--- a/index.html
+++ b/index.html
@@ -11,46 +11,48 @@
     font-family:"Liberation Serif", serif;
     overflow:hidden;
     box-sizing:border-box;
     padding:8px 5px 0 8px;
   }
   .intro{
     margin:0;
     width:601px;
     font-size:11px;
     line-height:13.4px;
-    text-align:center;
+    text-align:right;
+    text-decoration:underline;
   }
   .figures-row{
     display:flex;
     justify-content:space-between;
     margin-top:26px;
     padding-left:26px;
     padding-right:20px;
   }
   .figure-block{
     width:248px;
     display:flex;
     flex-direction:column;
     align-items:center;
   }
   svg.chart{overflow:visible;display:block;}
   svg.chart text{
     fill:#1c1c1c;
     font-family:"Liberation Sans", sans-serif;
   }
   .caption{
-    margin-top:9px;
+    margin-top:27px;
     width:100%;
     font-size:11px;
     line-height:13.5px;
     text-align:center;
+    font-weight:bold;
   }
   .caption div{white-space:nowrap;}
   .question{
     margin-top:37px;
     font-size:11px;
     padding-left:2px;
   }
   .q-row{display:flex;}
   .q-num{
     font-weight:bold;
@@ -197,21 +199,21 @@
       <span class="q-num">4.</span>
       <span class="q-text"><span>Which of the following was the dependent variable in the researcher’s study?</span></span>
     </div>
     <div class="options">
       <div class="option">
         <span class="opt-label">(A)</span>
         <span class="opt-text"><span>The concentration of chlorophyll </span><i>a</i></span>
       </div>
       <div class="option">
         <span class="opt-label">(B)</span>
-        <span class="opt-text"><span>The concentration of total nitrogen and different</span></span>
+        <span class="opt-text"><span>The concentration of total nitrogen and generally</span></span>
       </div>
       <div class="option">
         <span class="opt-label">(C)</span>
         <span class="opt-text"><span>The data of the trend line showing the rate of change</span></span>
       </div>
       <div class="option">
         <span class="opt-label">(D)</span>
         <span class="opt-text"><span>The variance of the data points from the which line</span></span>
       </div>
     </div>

---

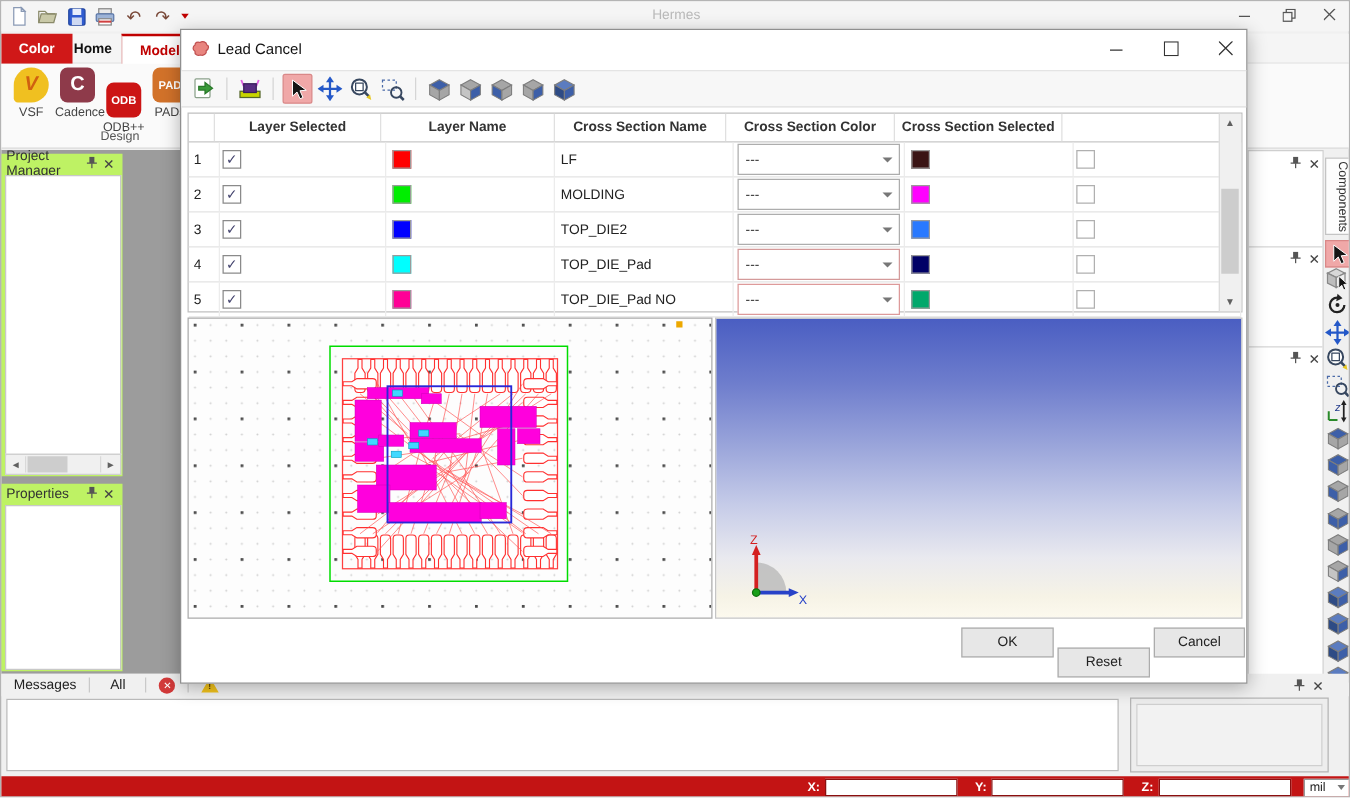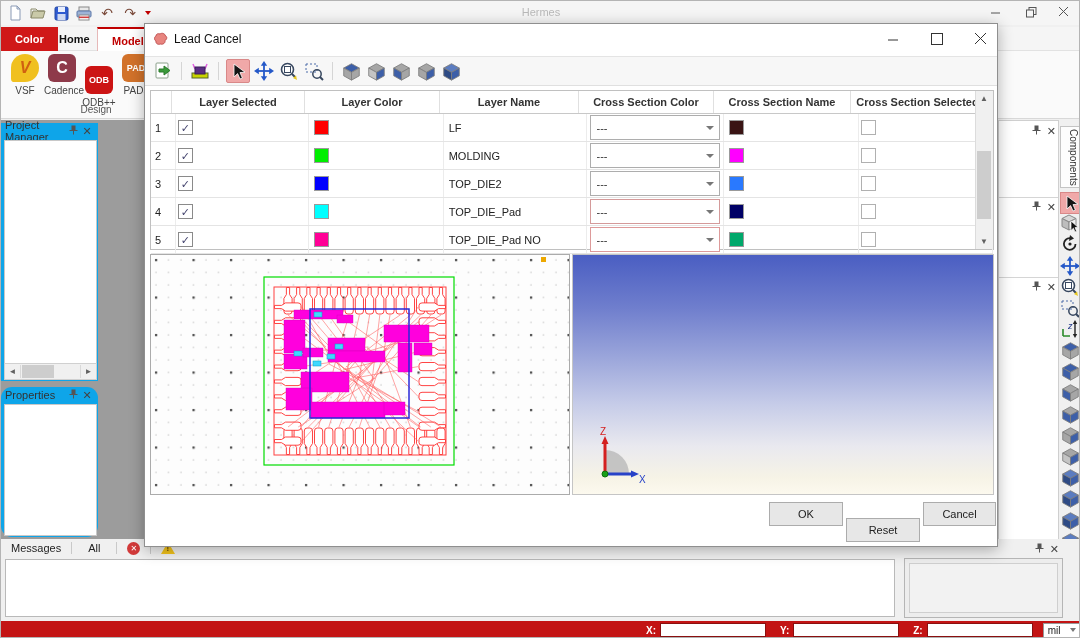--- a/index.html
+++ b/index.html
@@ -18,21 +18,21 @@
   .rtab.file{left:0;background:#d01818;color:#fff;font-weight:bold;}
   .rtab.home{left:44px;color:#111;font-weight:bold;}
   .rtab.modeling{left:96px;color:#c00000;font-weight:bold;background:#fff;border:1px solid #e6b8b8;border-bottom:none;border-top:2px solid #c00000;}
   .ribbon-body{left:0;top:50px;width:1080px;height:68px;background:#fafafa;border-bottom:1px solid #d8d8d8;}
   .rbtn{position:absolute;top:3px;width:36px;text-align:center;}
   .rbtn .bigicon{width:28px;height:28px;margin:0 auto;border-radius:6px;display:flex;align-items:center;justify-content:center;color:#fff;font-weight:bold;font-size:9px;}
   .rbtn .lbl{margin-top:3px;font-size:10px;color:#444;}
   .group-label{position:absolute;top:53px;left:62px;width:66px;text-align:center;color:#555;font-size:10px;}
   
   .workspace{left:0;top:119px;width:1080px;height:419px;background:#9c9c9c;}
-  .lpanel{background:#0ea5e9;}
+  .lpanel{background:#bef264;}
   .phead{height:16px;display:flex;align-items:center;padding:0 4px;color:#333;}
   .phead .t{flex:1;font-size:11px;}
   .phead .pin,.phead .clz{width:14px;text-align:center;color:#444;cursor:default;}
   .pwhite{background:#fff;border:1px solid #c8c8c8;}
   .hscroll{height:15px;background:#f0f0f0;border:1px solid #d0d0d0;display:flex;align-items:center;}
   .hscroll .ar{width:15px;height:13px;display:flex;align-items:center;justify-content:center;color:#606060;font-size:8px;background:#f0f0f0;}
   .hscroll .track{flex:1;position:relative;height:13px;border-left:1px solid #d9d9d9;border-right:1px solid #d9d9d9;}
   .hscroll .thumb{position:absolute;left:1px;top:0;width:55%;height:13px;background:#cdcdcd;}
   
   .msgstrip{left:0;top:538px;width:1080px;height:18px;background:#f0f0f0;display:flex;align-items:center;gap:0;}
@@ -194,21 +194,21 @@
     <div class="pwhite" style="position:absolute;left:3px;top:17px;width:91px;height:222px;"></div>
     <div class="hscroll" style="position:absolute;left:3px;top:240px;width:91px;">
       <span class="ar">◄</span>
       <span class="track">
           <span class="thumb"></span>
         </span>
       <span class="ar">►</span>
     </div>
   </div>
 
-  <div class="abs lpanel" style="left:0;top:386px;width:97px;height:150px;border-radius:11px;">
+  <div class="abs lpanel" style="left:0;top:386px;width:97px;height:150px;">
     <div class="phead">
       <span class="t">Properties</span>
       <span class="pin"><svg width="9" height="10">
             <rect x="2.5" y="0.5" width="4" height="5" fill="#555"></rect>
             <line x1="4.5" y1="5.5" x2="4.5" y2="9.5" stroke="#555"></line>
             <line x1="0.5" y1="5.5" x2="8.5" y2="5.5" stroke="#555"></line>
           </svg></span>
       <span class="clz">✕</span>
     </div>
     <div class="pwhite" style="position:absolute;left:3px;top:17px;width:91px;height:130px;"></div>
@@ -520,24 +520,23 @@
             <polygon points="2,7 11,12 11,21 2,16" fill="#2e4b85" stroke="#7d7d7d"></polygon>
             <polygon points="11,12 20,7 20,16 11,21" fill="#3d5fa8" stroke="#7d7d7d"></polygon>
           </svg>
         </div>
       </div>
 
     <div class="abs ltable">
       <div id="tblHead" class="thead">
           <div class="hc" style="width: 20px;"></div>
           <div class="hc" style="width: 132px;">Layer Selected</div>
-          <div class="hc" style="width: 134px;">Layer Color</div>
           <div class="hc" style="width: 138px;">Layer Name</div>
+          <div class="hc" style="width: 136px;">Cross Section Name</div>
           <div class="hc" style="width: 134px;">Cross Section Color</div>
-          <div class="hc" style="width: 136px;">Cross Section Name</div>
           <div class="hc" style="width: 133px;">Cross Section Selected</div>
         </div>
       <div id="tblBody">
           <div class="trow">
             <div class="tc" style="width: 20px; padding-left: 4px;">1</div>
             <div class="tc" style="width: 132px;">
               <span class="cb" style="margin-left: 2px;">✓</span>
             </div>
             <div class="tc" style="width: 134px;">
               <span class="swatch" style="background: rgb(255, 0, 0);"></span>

EXERCISE DIRECTIONS
The string "Selected" appears on some lines of the data; count those lines and report only how many there are.

SOLUTION BELOW
2